→ What this task involves:
Transcribe everything in the records exactly. Skip the images.

→ Dataset entries:
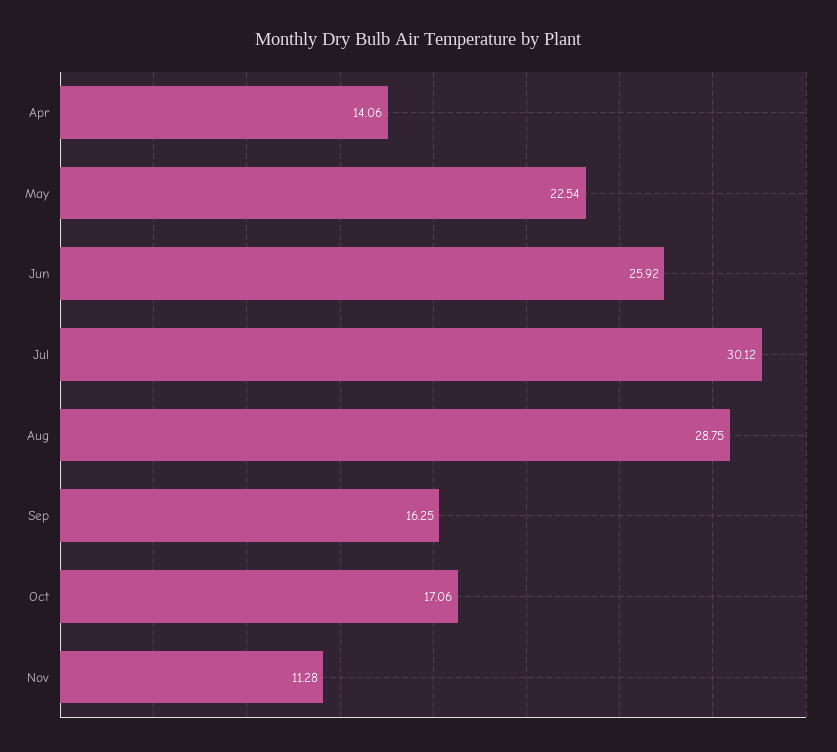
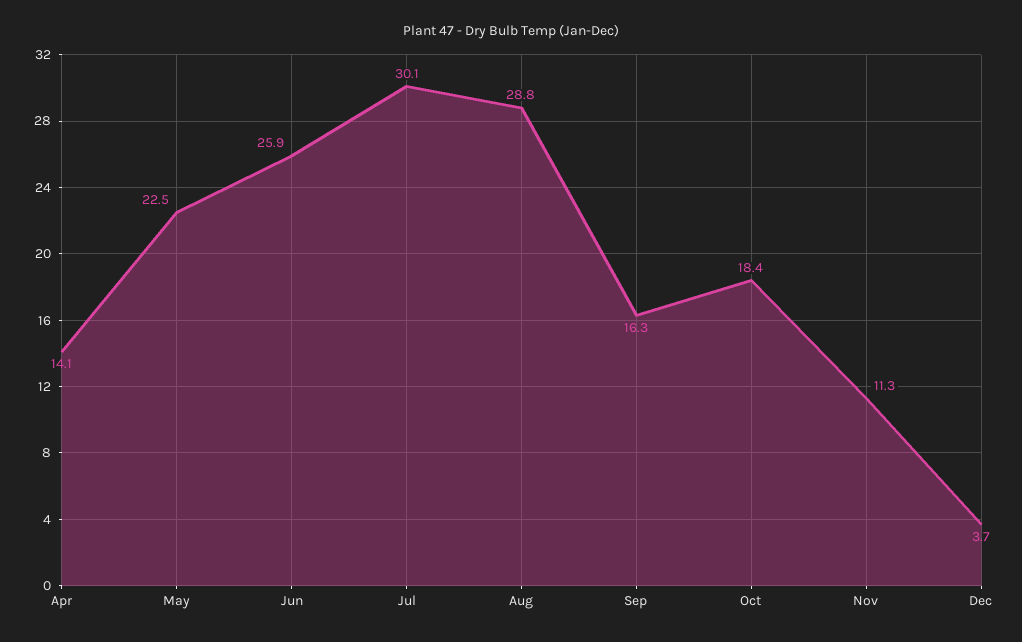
Oct: 17.06 -> 18.4
Dec: none -> 3.7

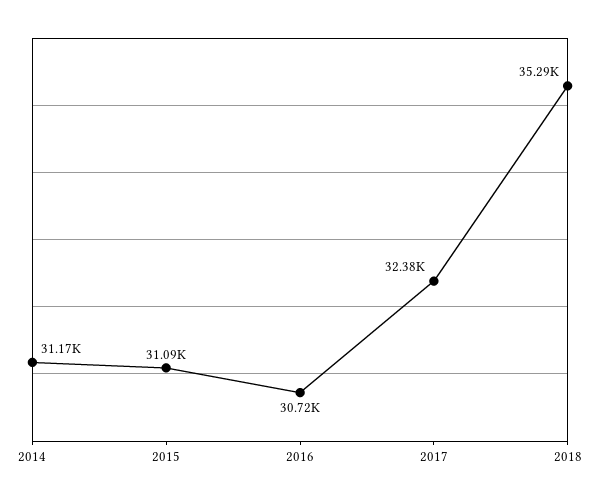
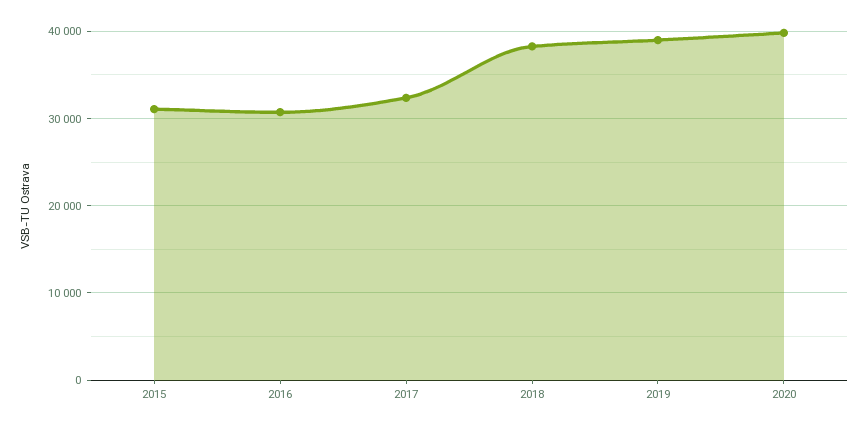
2014: 31170 -> none
2018: 35290 -> 38000
2019: none -> 39000
2020: none -> 40000

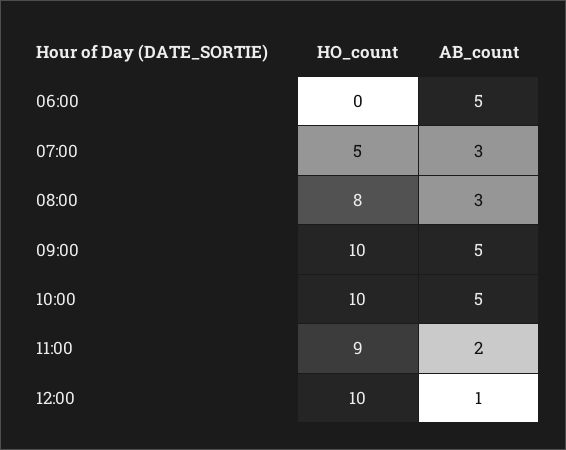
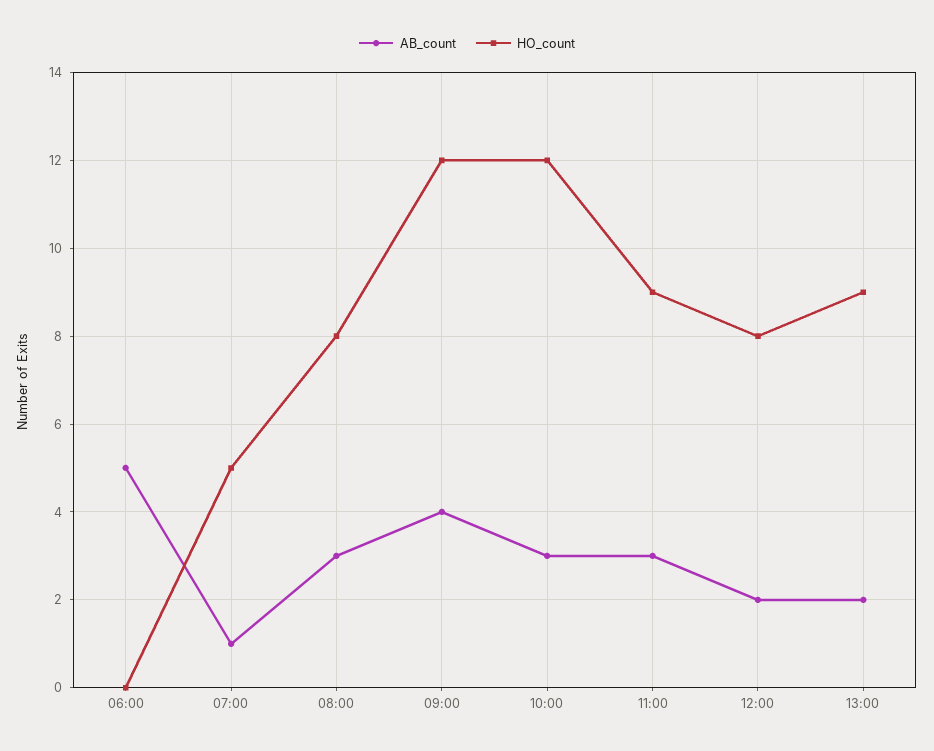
AB_count, 07:00: 3 -> 1
HO_count, 09:00: 10 -> 12
AB_count, 09:00: 5 -> 4
HO_count, 10:00: 10 -> 12
AB_count, 10:00: 5 -> 3
AB_count, 11:00: 2 -> 3
HO_count, 12:00: 10 -> 8
AB_count, 12:00: 1 -> 2
AB_count, 13:00: none -> 2
HO_count, 13:00: none -> 9

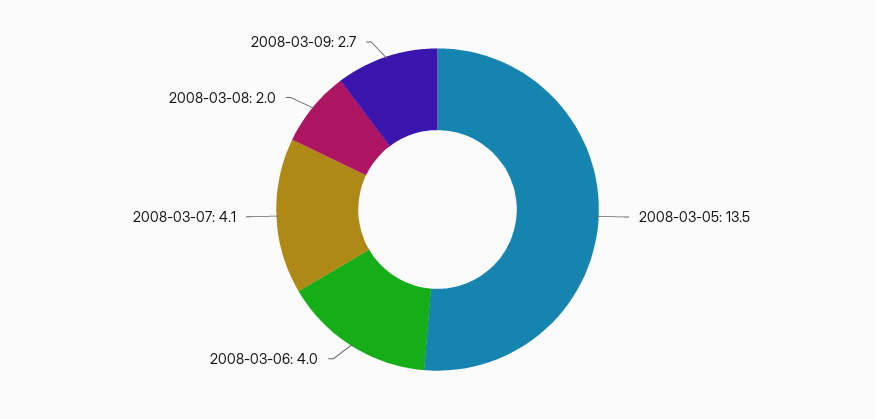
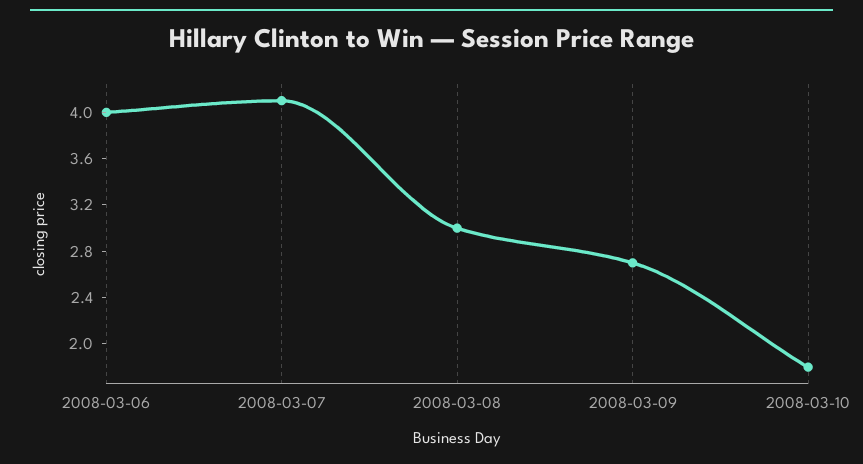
2008-03-05: 13.5 -> none
2008-03-08: 2 -> 3
2008-03-10: none -> 1.8

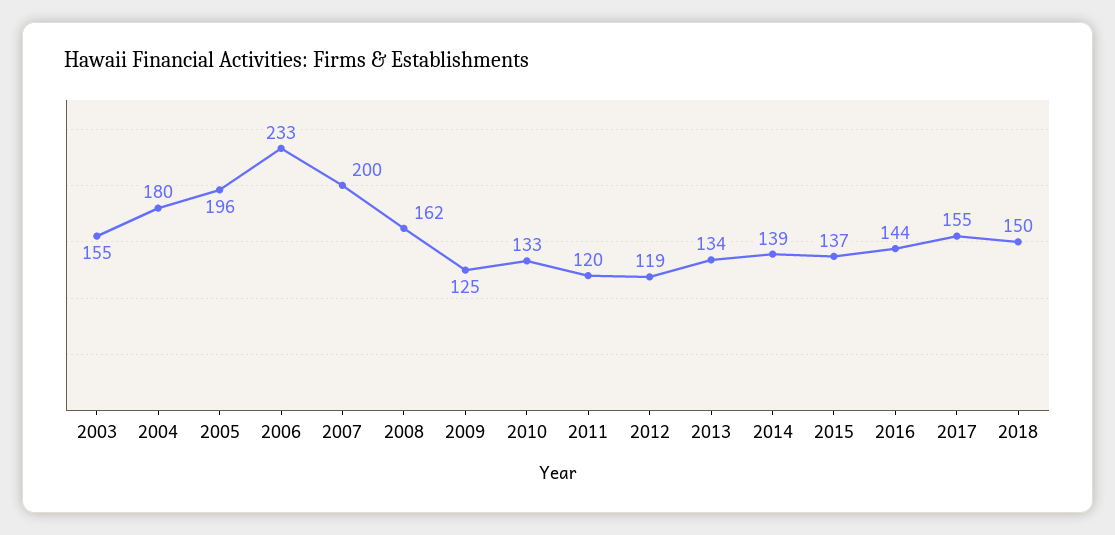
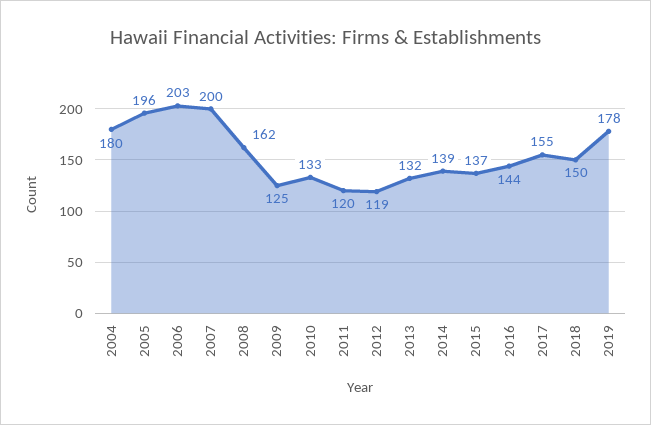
2003: 155 -> none
2006: 233 -> 203
2013: 134 -> 132
2019: none -> 178

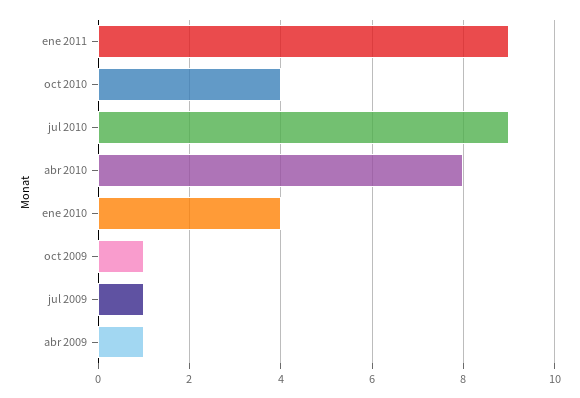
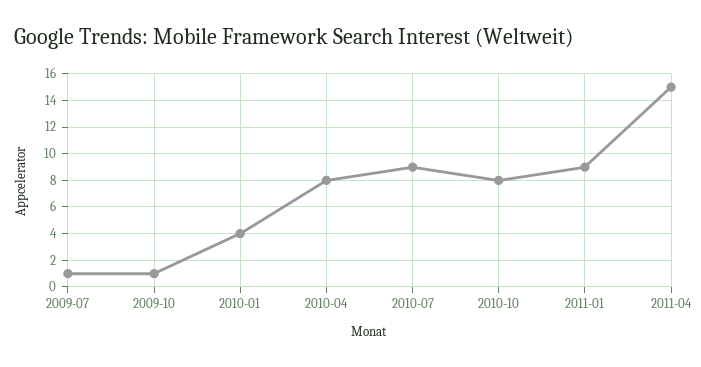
oct 2010: 4 -> 8
abr 2009: 1 -> none
2011-04: none -> 15

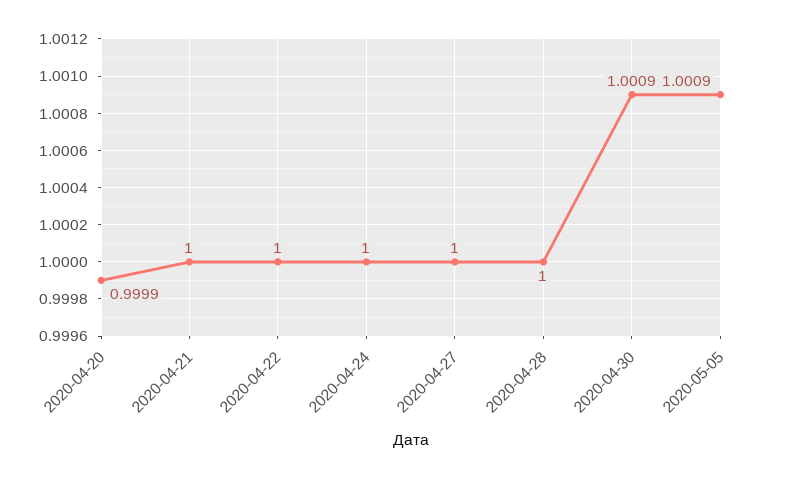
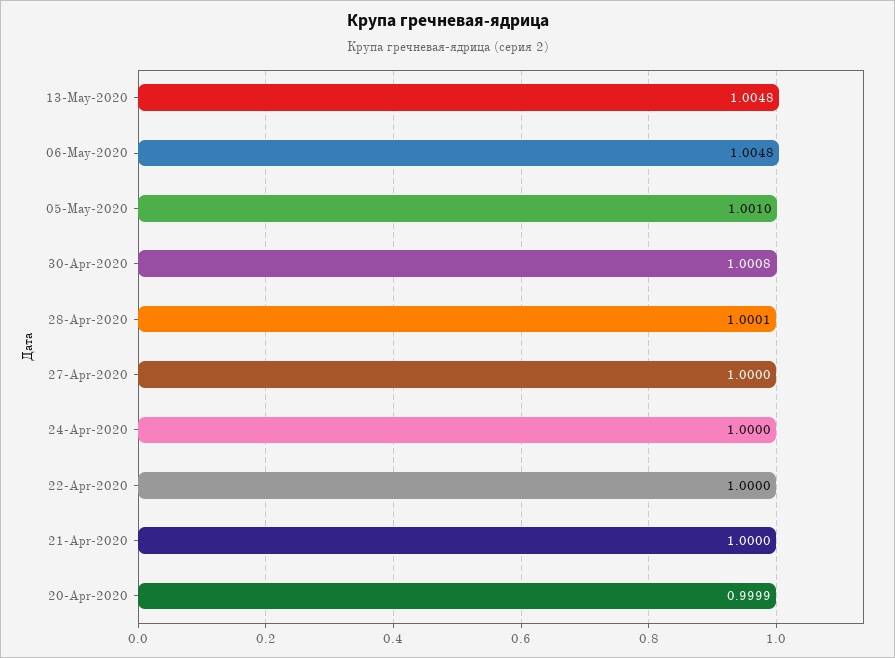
2020-04-28: 1 -> 1.0001
2020-04-30: 1.0009 -> 1.0008
2020-05-05: 1.0009 -> 1.001
13-May-2020: none -> 1.0048
06-May-2020: none -> 1.0048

→ Task output:
Oct: 17.06 -> 18.4
Dec: none -> 3.7

2014: 31170 -> none
2018: 35290 -> 38000
2019: none -> 39000
2020: none -> 40000

AB_count, 07:00: 3 -> 1
HO_count, 09:00: 10 -> 12
AB_count, 09:00: 5 -> 4
HO_count, 10:00: 10 -> 12
AB_count, 10:00: 5 -> 3
AB_count, 11:00: 2 -> 3
HO_count, 12:00: 10 -> 8
AB_count, 12:00: 1 -> 2
AB_count, 13:00: none -> 2
HO_count, 13:00: none -> 9

2008-03-05: 13.5 -> none
2008-03-08: 2 -> 3
2008-03-10: none -> 1.8

2003: 155 -> none
2006: 233 -> 203
2013: 134 -> 132
2019: none -> 178

oct 2010: 4 -> 8
abr 2009: 1 -> none
2011-04: none -> 15

2020-04-28: 1 -> 1.0001
2020-04-30: 1.0009 -> 1.0008
2020-05-05: 1.0009 -> 1.001
13-May-2020: none -> 1.0048
06-May-2020: none -> 1.0048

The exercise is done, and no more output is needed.